So where did the album's mellow alt.country sound come from? Ramos admits that it's partly a case of growing older, entering a more reflective phase of life, but Race Horse also evokes artists that she's dug for years like Neil Young and Billy Bragg. "I worked for years as a vinyl DJ in those downtown clubs," Holly reminds me. "I became kind of a musicologist – plus all those old 50s and 60s singles, I know them all. I wish there was a way to make a living just doing that; I know so much obscure music…."
Holly's wide-ranging musical passions helped inspired her pal Jesse Malin to evolve from D Generation garage-rock vocalist to Bruce Springsteen acolyte; she and Malin co-wrote two songs for his most recent album Glitter in the Gutter. The process of pulling together her own solo debut album took longer, though. Ramos admits she's not a disciplined songwriter – the tracks on Race Horse accumulated over a few years, a melodic line here, a fragment of lyric there. "I'm rushing out the door, late to work, and something pops into my head so I run over to the answering machine and stick in on there…eventually my husband says the answering machine's full and I'd better get some of those off there." She rolls her eyes.
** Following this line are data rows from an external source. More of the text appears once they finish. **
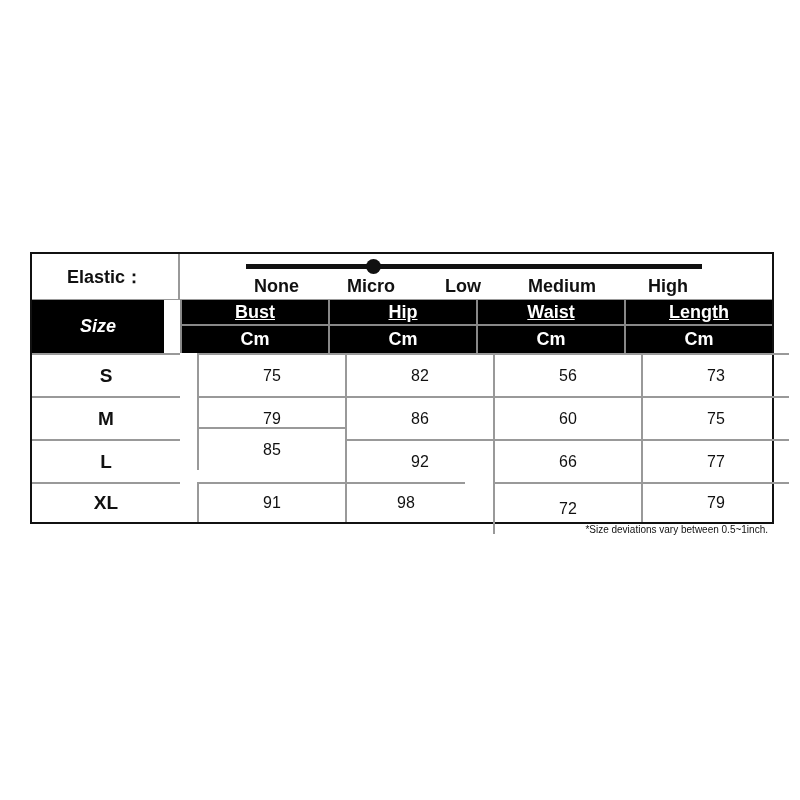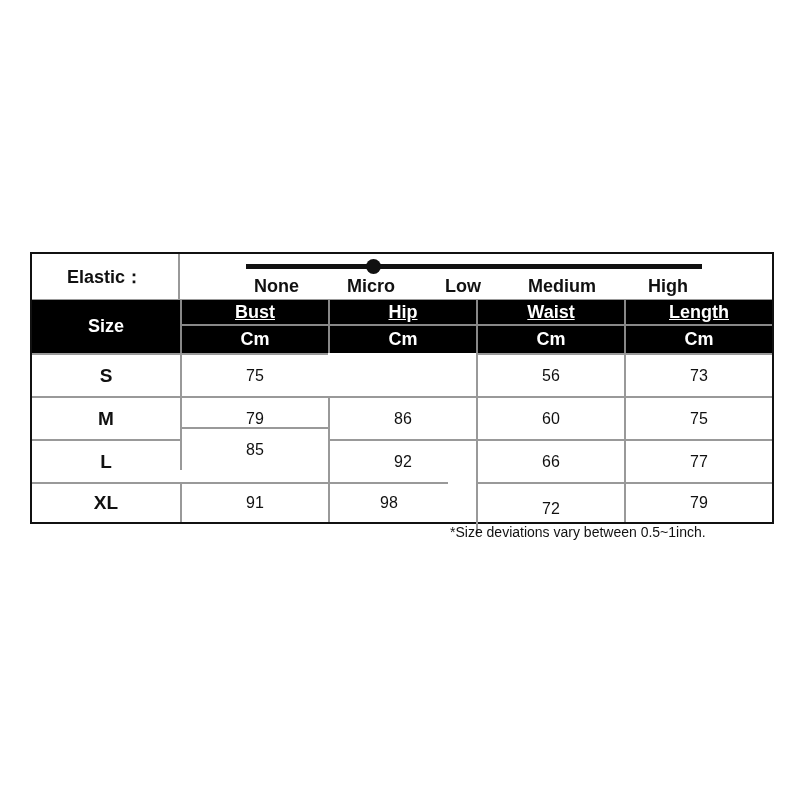--- a/index.html
+++ b/index.html
@@ -12,7 +12,7 @@
   .knob { position:absolute; left:186px; top:5px; width:15px; height:15px; border-radius:50%; background:#111; }
   .lvl { position:absolute; top:22px; font-weight:bold; font-size:18px; color:#111; }
   .black { background:#000; color:#fff; font-weight:bold; font-size:18px; }
-  .hdr-size { left:0; top:46px; width:148px; height:53px; }
+  .hdr-size { left:0; top:46px; width:132px; height:53px;font-style:italic; }
   .hdr-top { top:46px; height:26px; border-left:2px solid #888; border-bottom:2px solid #888;text-decoration:underline; }
   .hdr-bot { top:72px; height:27px; border-left:2px solid #888; }
   .data { font-size:16px; color:#111; border-left:2px solid #999; border-top:2px solid #999; }

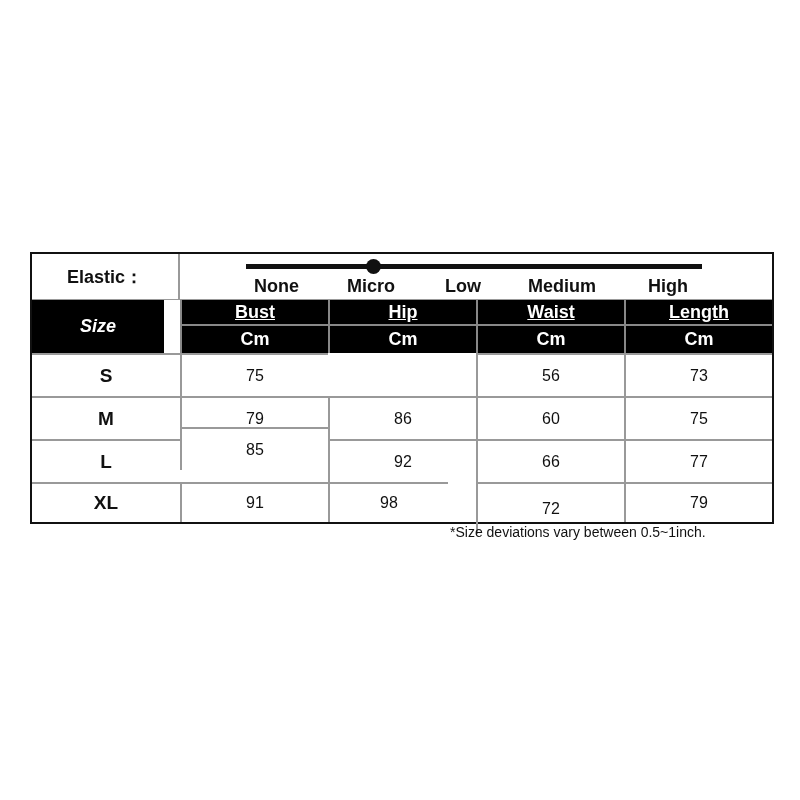--- a/index.html
+++ b/index.html
@@ -15,7 +15,7 @@
   .hdr-size { left:0; top:46px; width:132px; height:53px;font-style:italic; }
   .hdr-top { top:46px; height:26px; border-left:2px solid #888; border-bottom:2px solid #888;text-decoration:underline; }
   .hdr-bot { top:72px; height:27px; border-left:2px solid #888; }
-  .data { font-size:16px; color:#111; border-left:2px solid #999; border-top:2px solid #999; }
+  .data { font-size:16px; color:#111; border-left:2px solid #999; border-top:2px solid #999;margin-left:17px; }
   .size-cell { font-weight:bold; font-size:19px; color:#111; border-top:2px solid #999; }
   .note { position:absolute; left:450px; top:524px; width:318px; font-size:14px; color:#111; }
 </style>

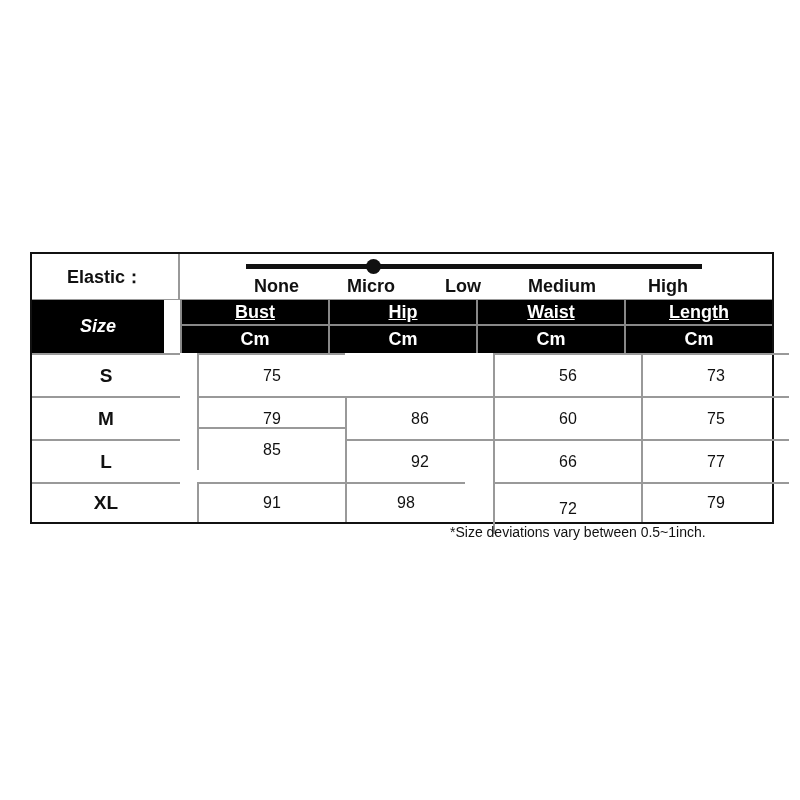--- a/index.html
+++ b/index.html
@@ -48,6 +48,7 @@
 
   <div class="cell size-cell" style="left:0;top:99px;width:148px;height:43px">S</div>
   <div class="cell data" style="left:148px;top:99px;width:148px;height:43px">75</div>
+  <div class="cell data" style="left:296px;top:99px;width:148px;height:43px">82</div>
   <div class="cell data" style="left:444px;top:99px;width:148px;height:43px">56</div>
   <div class="cell data" style="left:592px;top:99px;width:148px;height:43px">73</div>
 

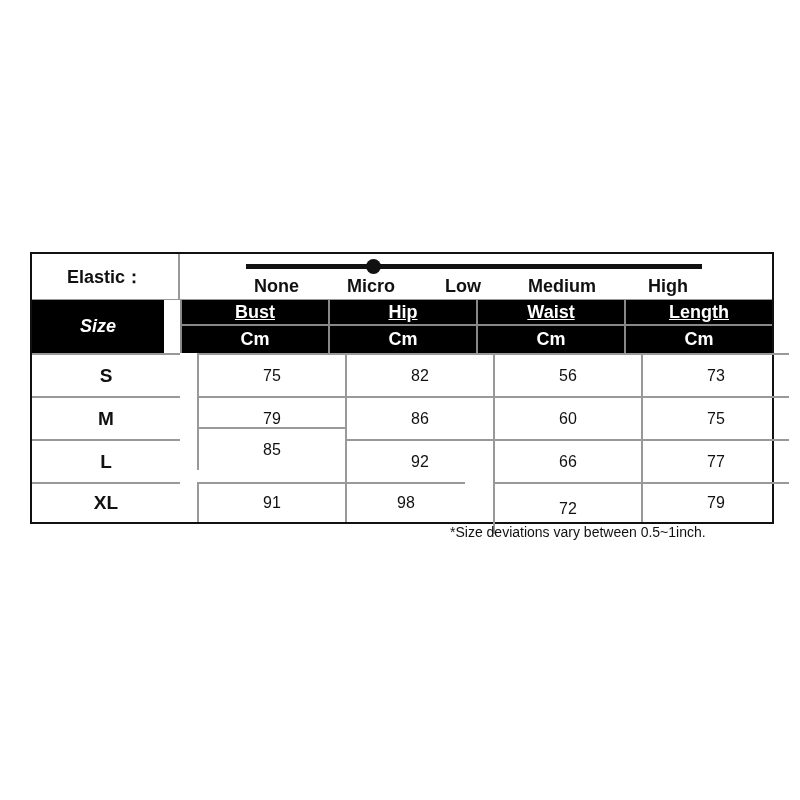--- a/index.html
+++ b/index.html
@@ -17,7 +17,7 @@
   .hdr-bot { top:72px; height:27px; border-left:2px solid #888; }
   .data { font-size:16px; color:#111; border-left:2px solid #999; border-top:2px solid #999;margin-left:17px; }
   .size-cell { font-weight:bold; font-size:19px; color:#111; border-top:2px solid #999; }
-  .note { position:absolute; left:450px; top:524px; width:318px; font-size:14px; color:#111; }
+  .note { position:absolute; left:450px; top:524px; width:318px; text-align:right; font-size:10px; color:#111; }
 </style>
 </head>
 <body>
Eventually the scraps got worked into full songs; to fill out the CD, she wrote three more songs, "Evangeline," "Sick of Goodbye," and "Better Yet," which ironically turned out to be some of the album's strongest tracks. My personal favorite is "Better Yet," a series of spunky self-assertions with the cryptic quality of Zen koans – "I'm gonna say what I said and mean what I meant / I'm gonna be where I am and been where I went / I'm gonna do what I do and get what I get / I'm gonna love you / Better yet." Sung over a simple acoustic guitar, with just the faintest counterpoint of a distant lonely trumpet, it turns simplicity into a virtue. "We did that in one take, you know that?" she says proudly. "I like it when that happens – that rawness, that edge. I'm a big fan of mistakes and messes."